After all, this can be seen as evidence that cats are capable of reading human facial expressions. However, it is unclear how much true understanding this implies. It is possible that cats understand what humans are feeling based on their facial expressions, but it is also possible that cats are just acting based on their experiences telling them that behaving in a positive manner when their owners show certain facial expressions increases their chances of getting something good out of the process. Whichever the case, the study was also important because it made it very, very clear that cats are interested in what cat owners do, which wasn’t always believed to be the case.
Naturally, there have been further studies looking into the exact nature of the relationship between cats and cat owners. For instance, there was a recent study at University of Liverpool as well as another recent study at Nottingham Trent University that revealed some strong correlations between cats and cat owners. Essentially, the studies revealed that cat owners have cats who are similar to them. For example, a friendly cat owner was likelier to have a friendly cat. Likewise, a cat owner who showed darker characteristics were likelier to have aggressive, greedy, and impulsive cats. On top of this, it should be mentioned that the studies suggested that people with neuroses had higher chances of having cats with fearful personalities as well as higher chances of becoming overweight and catching stress-related illnesses. As such, some people have interpreted this as a sign that a cat owner’s anxiety could be infectious for their cat, meaning that they need to take care in this regard.

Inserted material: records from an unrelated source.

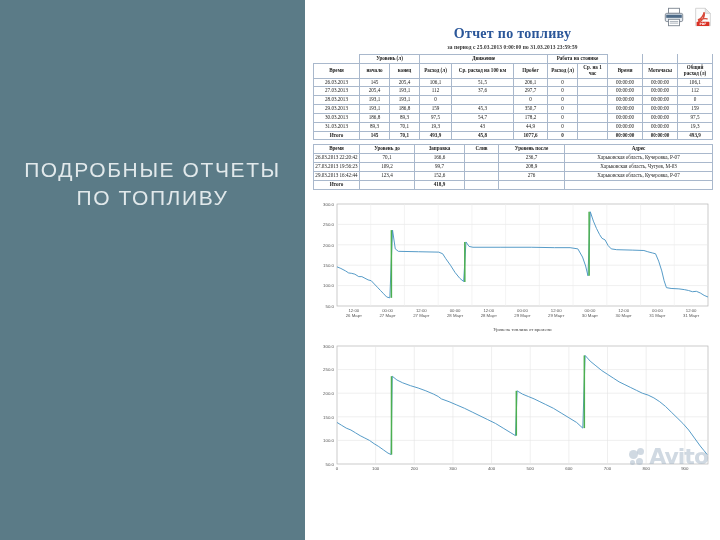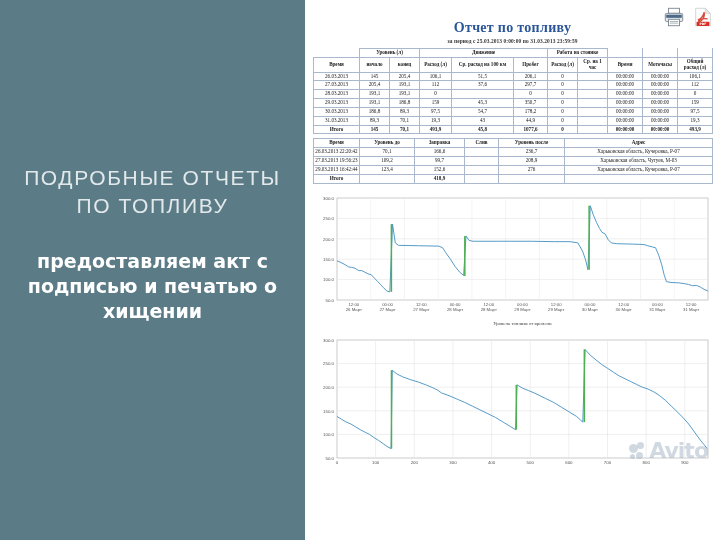"Отчет по топливу" .rpt-title { margin-top: 20px -> 26px }
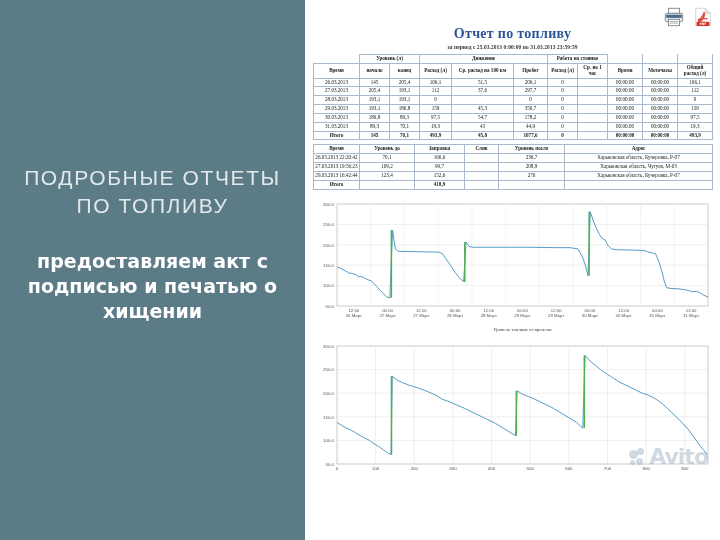"ПОДРОБНЫЕ ОТЧЕТЫ" .promo { padding: 16px 18px -> 8px 18px }
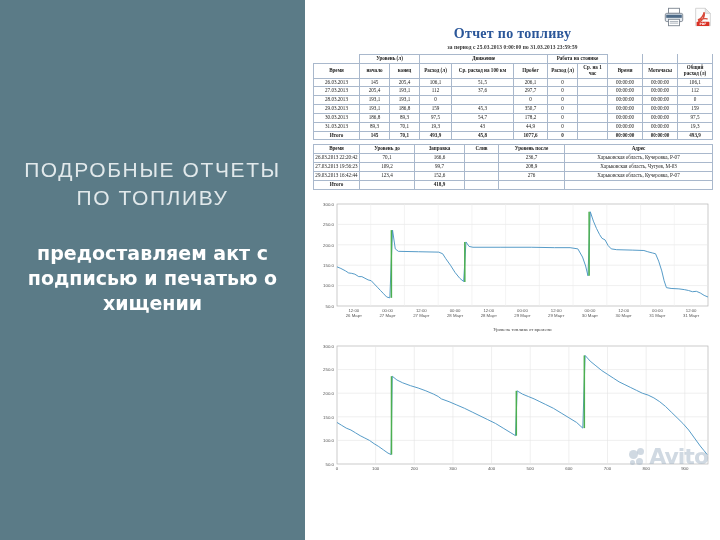"предоставляем акт с" div.promo-sub { html: <div>предоставляем акт с подписью и печатью о хищении</div> -> none }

Does This Mean that Your Anxiety Is Causing Your Cat to Become Anxious?
Certainly, a cat owner’s anxiety spreading to a cat is one possible scenario based on the findings of the three studies. However, it is still far from being confirmed as fact. After all, what the studies have established is a number of very interesting correlations that are still no more than correlations. For example, it is possible that cats and cat owners become more similar to one another over time, which would support this line of speculation. However, it is also possible that would-be cat owners choose cats based on their own personalities, which would not support the same line of speculation. As such, if people want to be sure, they will need to wait for the findings of further studies on the subject matter.
With that said, it might not be a bad idea for cat owners with anxiety to work on their issues. It may or may not be beneficial for their cats, but keeping their anxiety at a reasonable level will certainly be beneficial for them in the long run, meaning that it is a course of action that is worth pursuing just for that single fact.